**Directions for this task**
Please copy exactly every line from the one that contains "font-size:9.5px;color:#4f8ac4;letter-spacing:.6px;" to the end of the data below, with both ends included and no other lines.

+++++

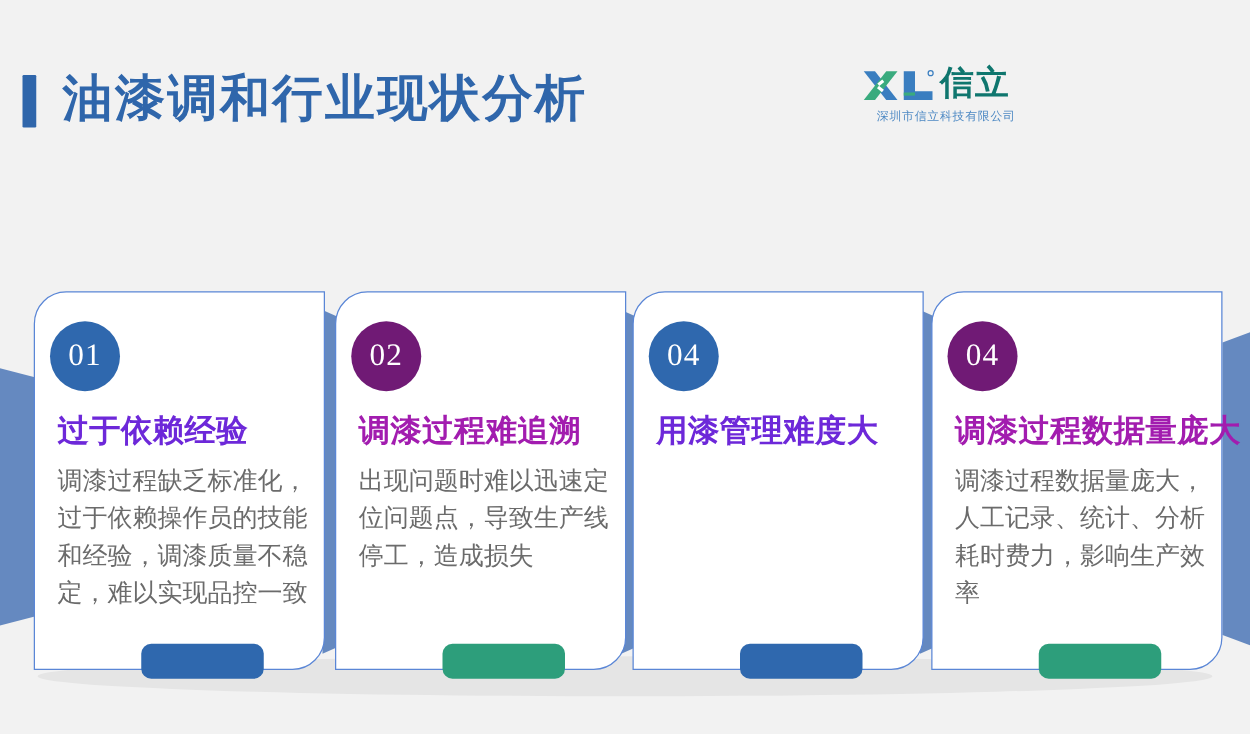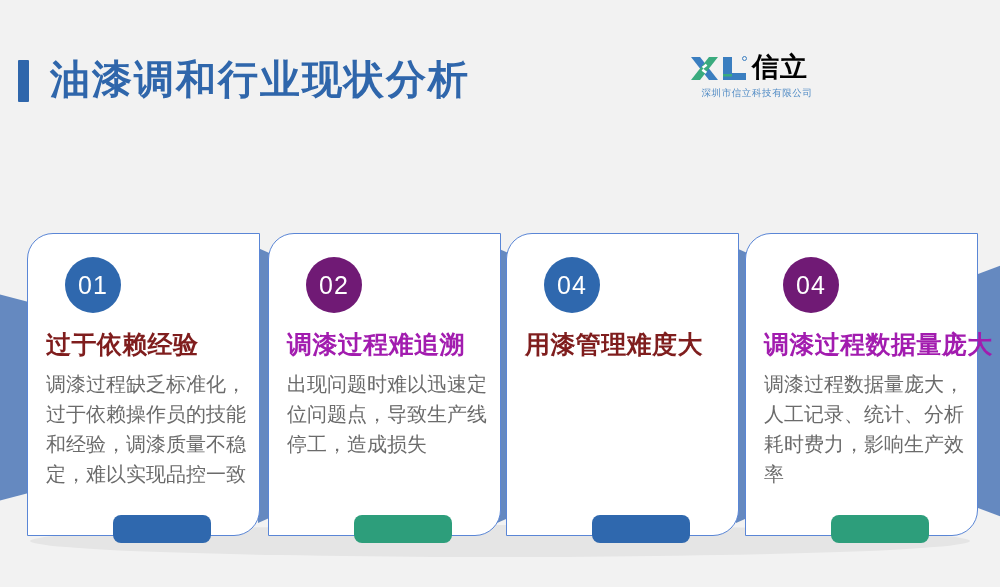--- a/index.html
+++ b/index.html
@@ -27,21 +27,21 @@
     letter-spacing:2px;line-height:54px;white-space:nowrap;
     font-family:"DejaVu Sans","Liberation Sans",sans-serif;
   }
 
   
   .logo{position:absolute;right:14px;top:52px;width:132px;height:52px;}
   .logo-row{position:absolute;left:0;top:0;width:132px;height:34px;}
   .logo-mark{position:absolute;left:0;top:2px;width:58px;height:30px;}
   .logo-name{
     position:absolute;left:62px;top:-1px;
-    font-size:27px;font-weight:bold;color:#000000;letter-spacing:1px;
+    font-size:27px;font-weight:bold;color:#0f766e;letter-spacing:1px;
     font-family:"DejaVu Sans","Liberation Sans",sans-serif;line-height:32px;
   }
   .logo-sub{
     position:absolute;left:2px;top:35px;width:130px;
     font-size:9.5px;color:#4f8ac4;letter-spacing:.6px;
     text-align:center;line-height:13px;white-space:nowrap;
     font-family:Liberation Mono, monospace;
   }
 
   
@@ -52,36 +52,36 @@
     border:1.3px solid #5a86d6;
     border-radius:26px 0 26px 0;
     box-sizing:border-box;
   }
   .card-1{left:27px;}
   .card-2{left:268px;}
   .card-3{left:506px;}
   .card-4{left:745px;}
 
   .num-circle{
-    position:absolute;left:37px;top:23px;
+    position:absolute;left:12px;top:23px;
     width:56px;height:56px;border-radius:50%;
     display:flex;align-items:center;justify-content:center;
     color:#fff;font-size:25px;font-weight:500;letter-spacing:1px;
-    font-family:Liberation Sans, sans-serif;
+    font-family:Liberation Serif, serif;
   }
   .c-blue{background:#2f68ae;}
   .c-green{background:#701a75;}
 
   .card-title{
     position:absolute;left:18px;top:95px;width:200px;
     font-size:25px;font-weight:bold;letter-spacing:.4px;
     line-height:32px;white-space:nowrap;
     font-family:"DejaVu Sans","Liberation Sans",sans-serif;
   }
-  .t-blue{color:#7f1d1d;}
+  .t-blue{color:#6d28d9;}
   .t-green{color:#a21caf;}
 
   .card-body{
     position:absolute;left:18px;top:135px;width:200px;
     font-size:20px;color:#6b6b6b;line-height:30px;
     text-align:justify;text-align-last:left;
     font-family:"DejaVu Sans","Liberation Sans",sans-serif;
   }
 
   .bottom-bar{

+++++

**Task solution**
     font-size:9.5px;color:#4f8ac4;letter-spacing:.6px;
     text-align:center;line-height:13px;white-space:nowrap;
     font-family:Liberation Mono, monospace;
   }
 
   
@@ -52,36 +52,36 @@
     border:1.3px solid #5a86d6;
     border-radius:26px 0 26px 0;
     box-sizing:border-box;
   }
   .card-1{left:27px;}
   .card-2{left:268px;}
   .card-3{left:506px;}
   .card-4{left:745px;}
 
   .num-circle{
-    position:absolute;left:37px;top:23px;
+    position:absolute;left:12px;top:23px;
     width:56px;height:56px;border-radius:50%;
     display:flex;align-items:center;justify-content:center;
     color:#fff;font-size:25px;font-weight:500;letter-spacing:1px;
-    font-family:Liberation Sans, sans-serif;
+    font-family:Liberation Serif, serif;
   }
   .c-blue{background:#2f68ae;}
   .c-green{background:#701a75;}
 
   .card-title{
     position:absolute;left:18px;top:95px;width:200px;
     font-size:25px;font-weight:bold;letter-spacing:.4px;
     line-height:32px;white-space:nowrap;
     font-family:"DejaVu Sans","Liberation Sans",sans-serif;
   }
-  .t-blue{color:#7f1d1d;}
+  .t-blue{color:#6d28d9;}
   .t-green{color:#a21caf;}
 
   .card-body{
     position:absolute;left:18px;top:135px;width:200px;
     font-size:20px;color:#6b6b6b;line-height:30px;
     text-align:justify;text-align-last:left;
     font-family:"DejaVu Sans","Liberation Sans",sans-serif;
   }
 
   .bottom-bar{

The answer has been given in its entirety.